Скажем так, это бывает. Так делают, там и сям. Выбирают, к примеру, мужа и говорят: буду его любить. А вас – нет, вы – гниды подзаборные со своими нотациями. Все как по Игоря сценарию. Но дело даже не в сценарии, а дело в том, что порой просто не остается другого выхода. И человек, который взрослеет, умнеет, но остается все же достаточно юным, чтобы мечтать и интуитивно чувствовать, понимает – если он останется в родительском гнезде еще немного, ему – конец как личности. Что-то случится, что-то непременно сломается, и уже навсегда, и причина необязательно в побоях и скандалах. Ликов у родительского деспотизма – легион. И выбирается кто-то другой. А любовь – всего лишь отмазка для общества, которое читает книги и привыкло мерить одной и той же мерой. Выбирается кто-то, чтобы сбежать, желательно вообще в другой город.
Но чуйка продолжала шептать настойчивей.
– А что ты знаешь вообще о той жизни? – спросил Петров.– Фотографии, к примеру? Ты видел фото родственников со стороны мамы?
– У нее нет тогдашних фотографий. Только наши общие. В то время и фотоаппараты не у всех были, насколько я знаю.
– Может, мама что-то рассказывала? Что-то о прошлом, о своих родственниках, какие они?
– Да нет…
Игорь смотрел попеременно – то в окно, то на Петрова, то на его галстук, то на монитор, то в пол. Он выглядел озадаченным, и сам не замечал, как его глаза мечутся туда-сюда. Он думал о чем-то… В его голове истошно закрутились все шестеренки.
Петров придвинулся на стуле вплотную к столу, оперся на локти и внимательно взглянул на парня.
– Игорь, а тебе не кажется это странным?
Тот перестал бегать глазами, уставился в одну точку и нахмурился.
– Ну… Мама вообще не любит рассказывать… – Его лицо прояснилось.– А, ну я вспомнил! Я спрашивал пару раз, давно. Когда бабушка умерла, и папа очень мучился. Я спросил маму про ее родителей. Она рассказала, что у них были плохие отношения. Она сказала, что ей вообще плохо жилось в своем городе, поэтому она уехала.
– И с тех пор она с ними не общается?– еще раз повторил Петров.
– Ну да…
– Игорь, а они живы вообще?
Парень вдруг осознал что-то, и его глаза наполнились изумлением. Вероятно, именно так выглядел лев, который всю жизнь провел среди овец и был уверен, что он овца. А потом однажды увидел себя в отражении и понял, что он – действительно тупая овца, раз так думал. Сон разума рождает чудовищ, рождает овец, рождает рабов и интеллектуальных инвалидов. Люди спят и не замечают вещи, которые кричат о себе, они не замечают то, что лежит под носом, валяется под ногами, бросается в глаза по пути на работу или с работы. И вещи – не прощают. Они становятся чудовищами, и однажды они нападают сзади. Они обретают душу и становятся правителями, которые обрекают население на геноцид.
– Я не знаю…– оторопело проговорил Игорь.
Петров откинулся на спинку кресла и попытался расслабиться.

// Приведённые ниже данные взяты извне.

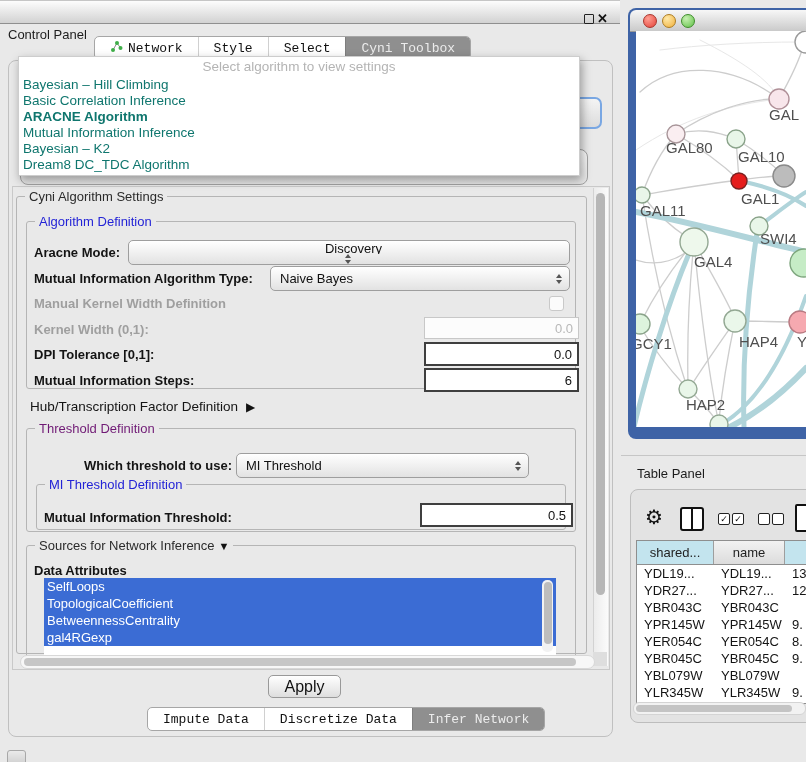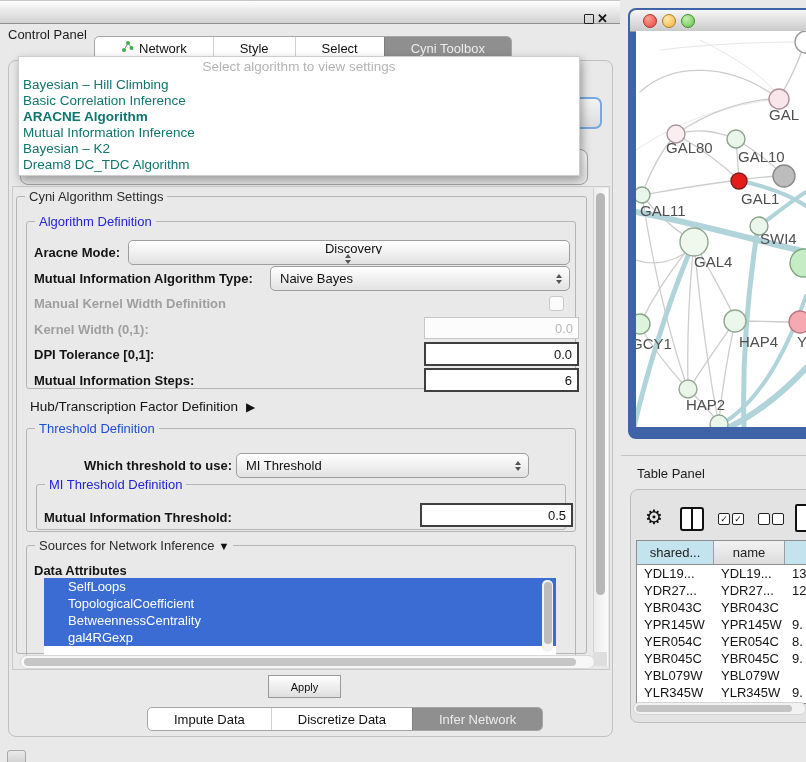"Network" .seg { font-family: none -> Liberation Mono, monospace; padding: 0 26px -> 0 15px }
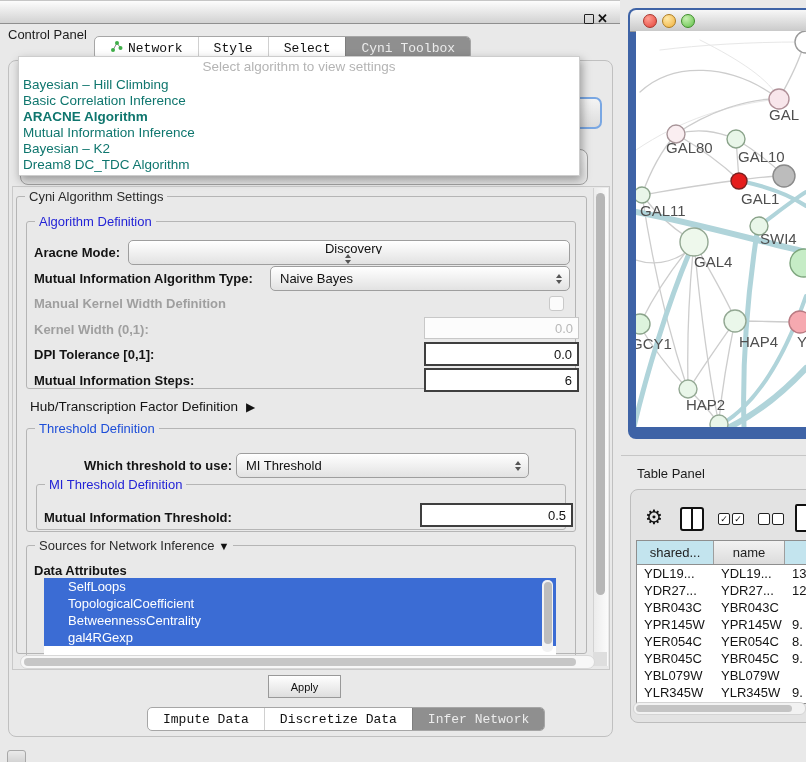"Threshold Definition" .leg-green { color: #1d4ed8 -> #701a75 }
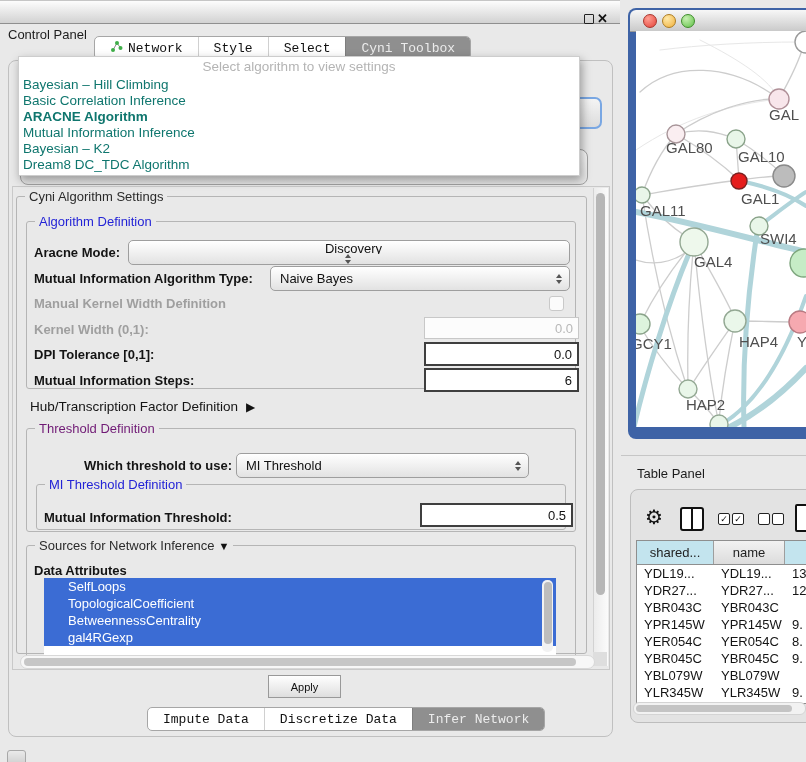"SelfLoops" .attr-item { padding-left: 24px -> 3px }
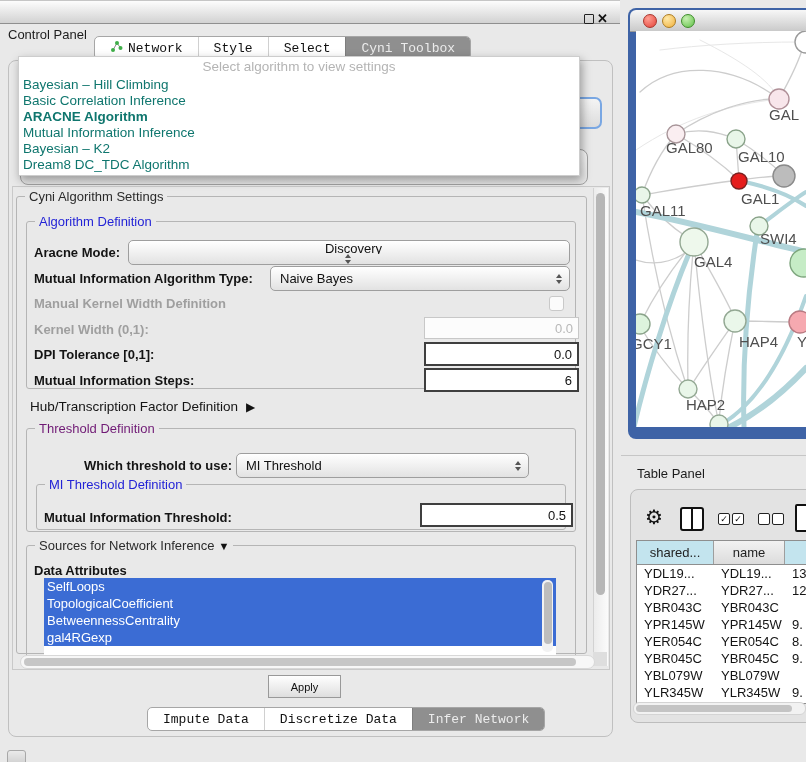"Apply" #btn-apply { border-radius: 0 -> 5px; font-size: 11px -> 16px }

Ежели разобрать всю эту ситуацию на запчасти, и разложить их на газетке, то вновь не наблюдается ничего критичного. Запчасти как запчасти. Никакого намека, что тут прячется трансформер. Плохие отношения с родителями – в порядке вещей, чуть ли не у каждого третьего. Как следствие – ранние неудачи, в том возрасте, в котором они ранят больнее всего, тем самым предопределяя будущее. Дальше – самобичевание и отсутствие личной жизни, если человек не берет себя в руки и не начинает ворохаться в сторону улучшения. Многие уезжают в другие города, и не только из-за напрягов с предками. Безработица, криминальная обстановка, душная атмосфера, безысходность, собственные промахи, которые маячат перед глазами, а если не маячат, то всегда есть близкие родственники, чтобы напомнить. Бежать! Бежать от этого к чертям, хоть на край света! Начать с нуля, с чистой страницы. Выйти замуж, поменять фамилию. Сжечь фотографии. Родить сына. Как Петров и предполагал в самом начале – от первого же, кто подвернулся и более-менее имеет человеческий облик. Просто для того, чтобы стать, как все. Стать своей в социуме, перестать считать себя овцой, начать справлять праздники, начать водить хороводы…
И она – перерождается. Ведь, как известно, у каждого города – свой ритм. Иногда этот городской ритм уничтожает ритм индивидуальный. А если человек выдержал, не сломался, то на руинах выстраивается другая основа, другая музыка, другая личина. И когда он, Петров, говорил об этом – о городах и ритмах,– ничто не дрогнуло в лице Вероники Мещеряковой. Так, словно он говорил абстрактно. Словно это никоим образом ее не затронуло, она и не знает ничего такого.